This is Now / by Liz Thorpe

I was on my annual family pilgrimage to midcoast Maine, a tiny hamlet where my parents took me starting at age 2, and where I am now bringing my daughter at 18 months when I noticed a short note on the arm of my friend’s wife—the place where you scrawl “Milk” or “Call Mary” in ballpoint pen so you don’t forget.

It said This is now.

Turns out it’s not a washable reminder but a tattoo she had made, in her own handwriting, after reading the concluding pages of Little House in the Big Woods. I’ve been turning it over and over these past seven days, like some kind of miraculously smooth rock, marveling at the way it captures both the forgotten magic and the seemingly insurmountable of everyday life.

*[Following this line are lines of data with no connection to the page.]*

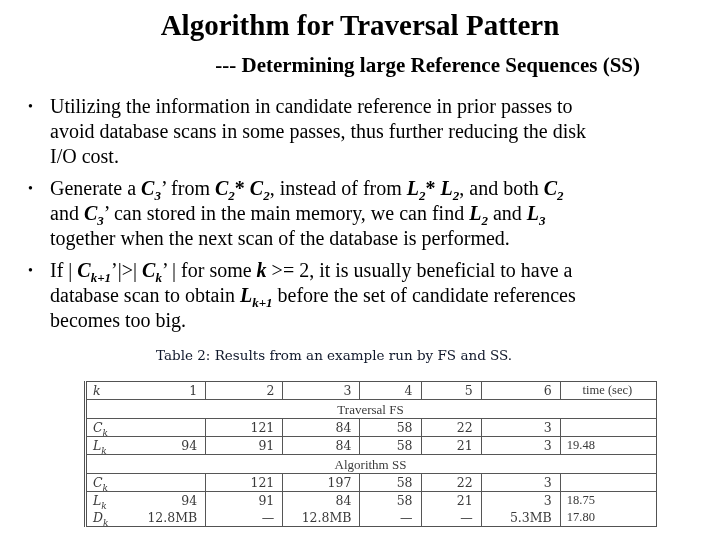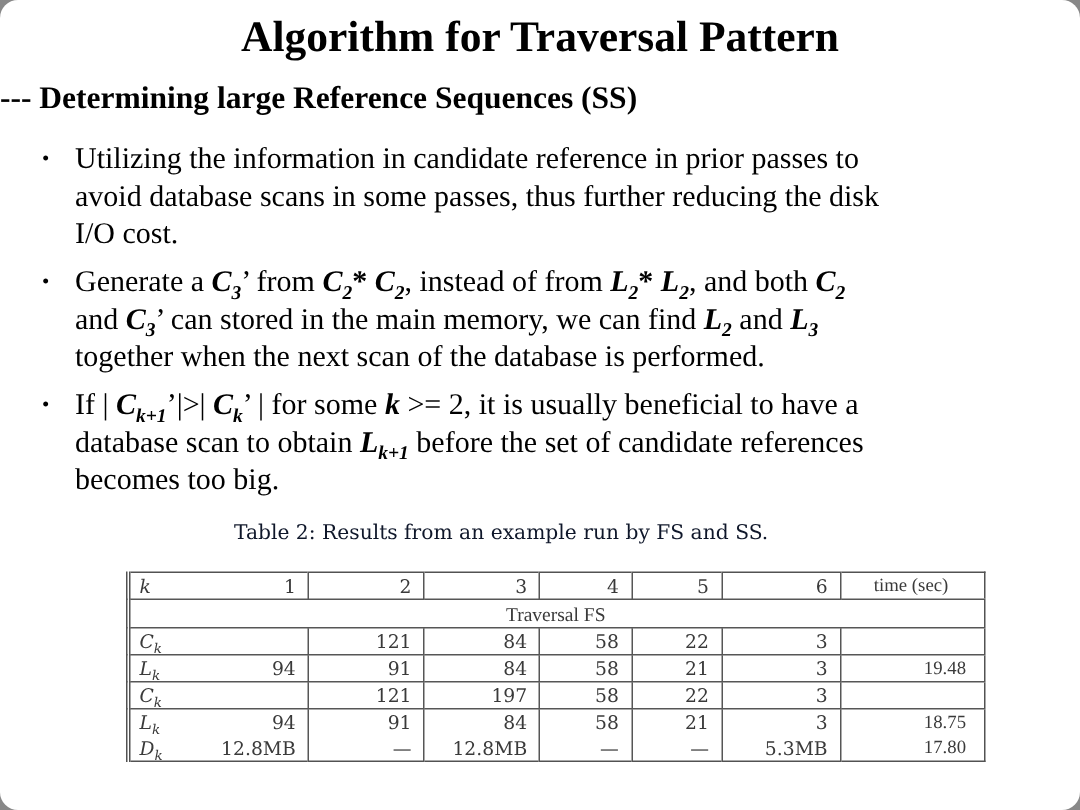--- a/index.html
+++ b/index.html
@@ -4,7 +4,7 @@
 <style>
   html,body{margin:0;padding:0;background:#888;}
   .slide{position:relative;width:720px;height:540px;background:#ffffff;overflow:hidden;
-         font-family:"Liberation Serif",serif;color:#000;border-radius:12px;}
+         font-family:"Liberation Serif",serif;color:#000;}
   .title{position:absolute;top:8px;left:0;width:720px;text-align:center;
          font-size:29px;font-weight:bold;line-height:34px;}
   .subtitle{position:absolute;top:52px;left:0;width:640px;text-align:left;

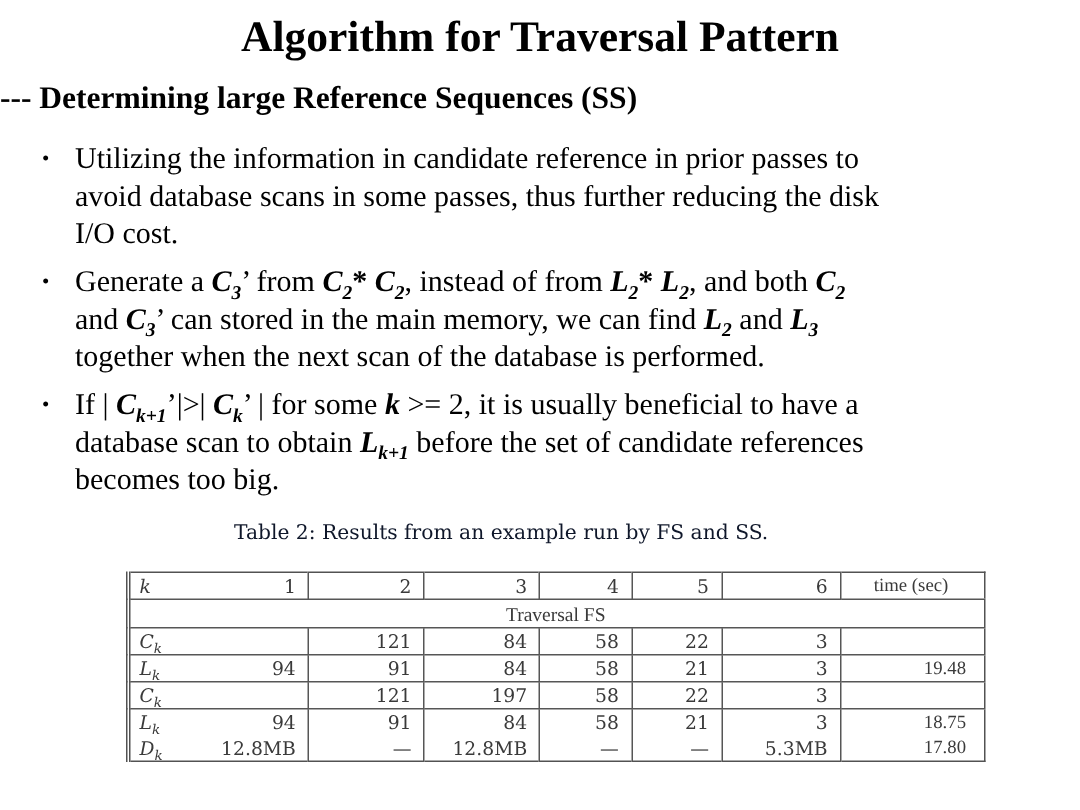--- a/index.html
+++ b/index.html
@@ -7,7 +7,7 @@
          font-family:"Liberation Serif",serif;color:#000;}
   .title{position:absolute;top:8px;left:0;width:720px;text-align:center;
          font-size:29px;font-weight:bold;line-height:34px;}
-  .subtitle{position:absolute;top:52px;left:0;width:640px;text-align:left;
+  .subtitle{position:absolute;top:52px;left:0;width:640px;text-align:right;
          font-size:21px;font-weight:bold;line-height:26px;}
   .bullets{position:absolute;top:94px;left:28px;width:682px;margin:0;padding:0;list-style:none;
          font-size:20px;line-height:25px;}

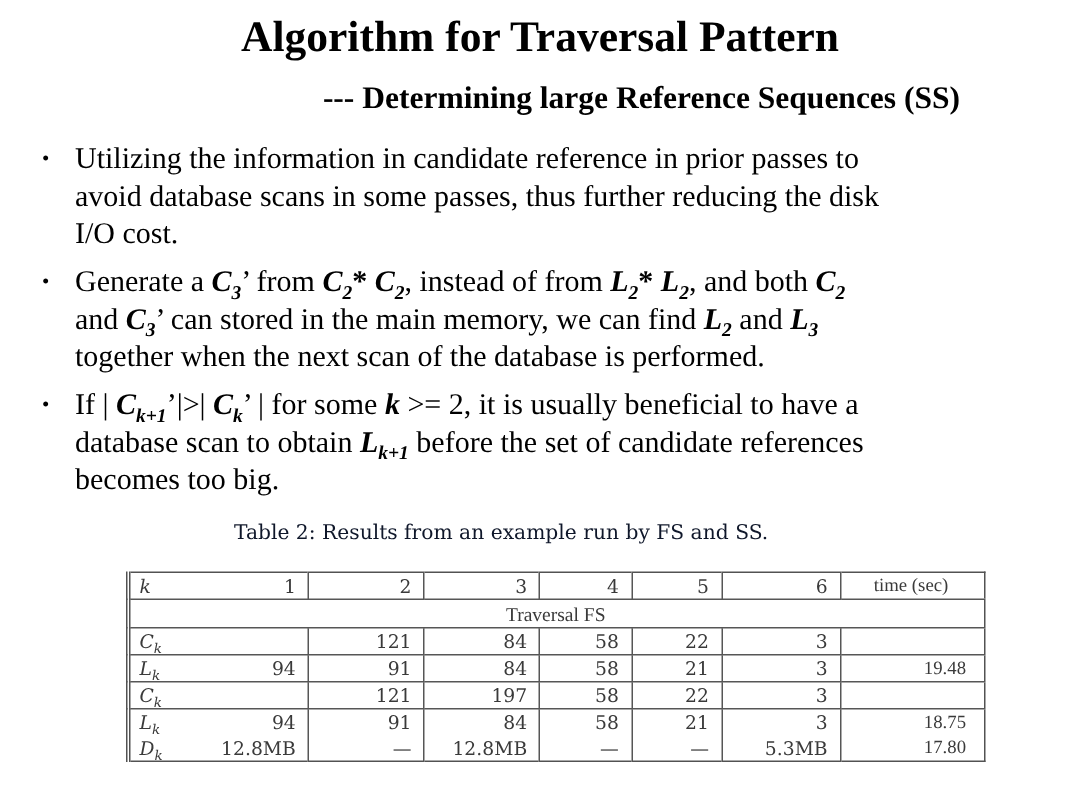--- a/index.html
+++ b/index.html
@@ -27,7 +27,7 @@
   .rtable td:last-child{border-right:none;font-family:Liberation Serif, serif;}
   .rtable td.band{text-align:center;border-right:none;font-size:13px;height:16px;}
   .rtable td.num{text-align:right;}
-  .rtable td.time{text-align:right;padding-right:12px;}
+  .rtable td.time{padding-right:12px;}
   .rtable td.thead-time{text-align:center;}
   .rtable tr.no-bb td{border-bottom:none;}
   .fc{display:flex;justify-content:space-between;align-items:baseline;}

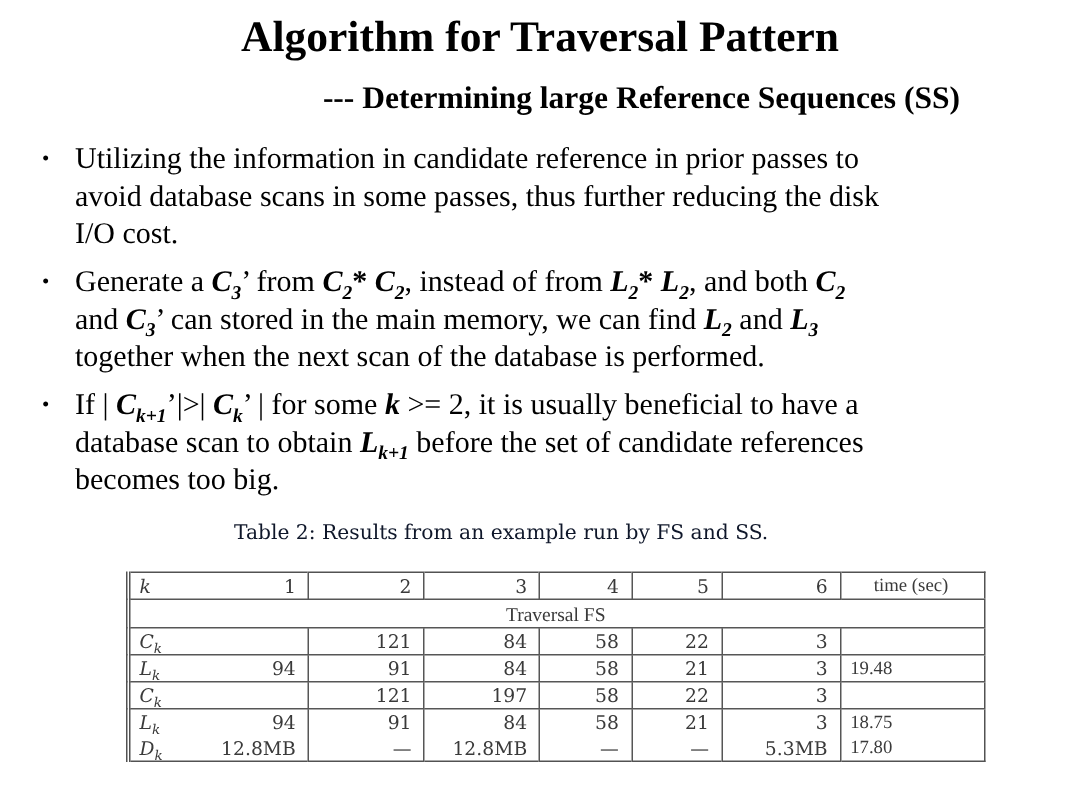--- a/index.html
+++ b/index.html
@@ -113,6 +113,9 @@
             <td class="time">19.48</td>
           </tr>
           <tr>
+            <td class="band" colspan="7">Algorithm SS</td>
+          </tr>
+          <tr>
             <td>
               <div class="fc">
                 <span class="rlabel">C<sub>k</sub></span>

This is now!  It’s unfolding, temporal, and worth stopping to recognize: the little snorting sounds my kid makes when she falls asleep on my hip, nose stuffed with a summer cold; the business-owning, car-owning, house-owning, responsible, loving parents who used to play Dungeons and Dragons and Monopoly beside me on rainy days when we were all 8; the cottage where my family slept one week each summer, sharing a rickety bathroom, when my father was still alive; the picture window overlooking water and sailboats that I can look out of while I do my work, on my schedule, as I dictate. The great blessed freedom of that.

And this is now. The unexpected emergency room visit and ensuing convalescence I wasn’t counting on—it’s passing as I type and I feel better each day; the cold, dreary rain and howling wind that makes every rug and sheet clammy and unwelcoming—they’ll dry; the deep, gut sadness each time I read the news of war, of the shooting of kids—will this be the crossed line that forces a new kind of action? It could be. I hope it will be.

When I chose to leave my well defined, respected and generally understood career to start a new one of my own making it all felt very cavalier. This is now!  I was going to do my own thing, make my own thing and it was going to be bigger and better than what I already had. It was mere days before my this was: unknown, unattached, undefined, uninspired. Scared. All in a very present and immediate way.

Two years have passed and I’m still making my own thing. It’s not like cookies. You don’t follow the recipe and get the result 16-18 minutes later. The making is continuous and the this in my now makes me want to jump up and down, and also just makes me want to jump. It depends. Worth paying attention to, I realize, is that they’re both passing, as they should be.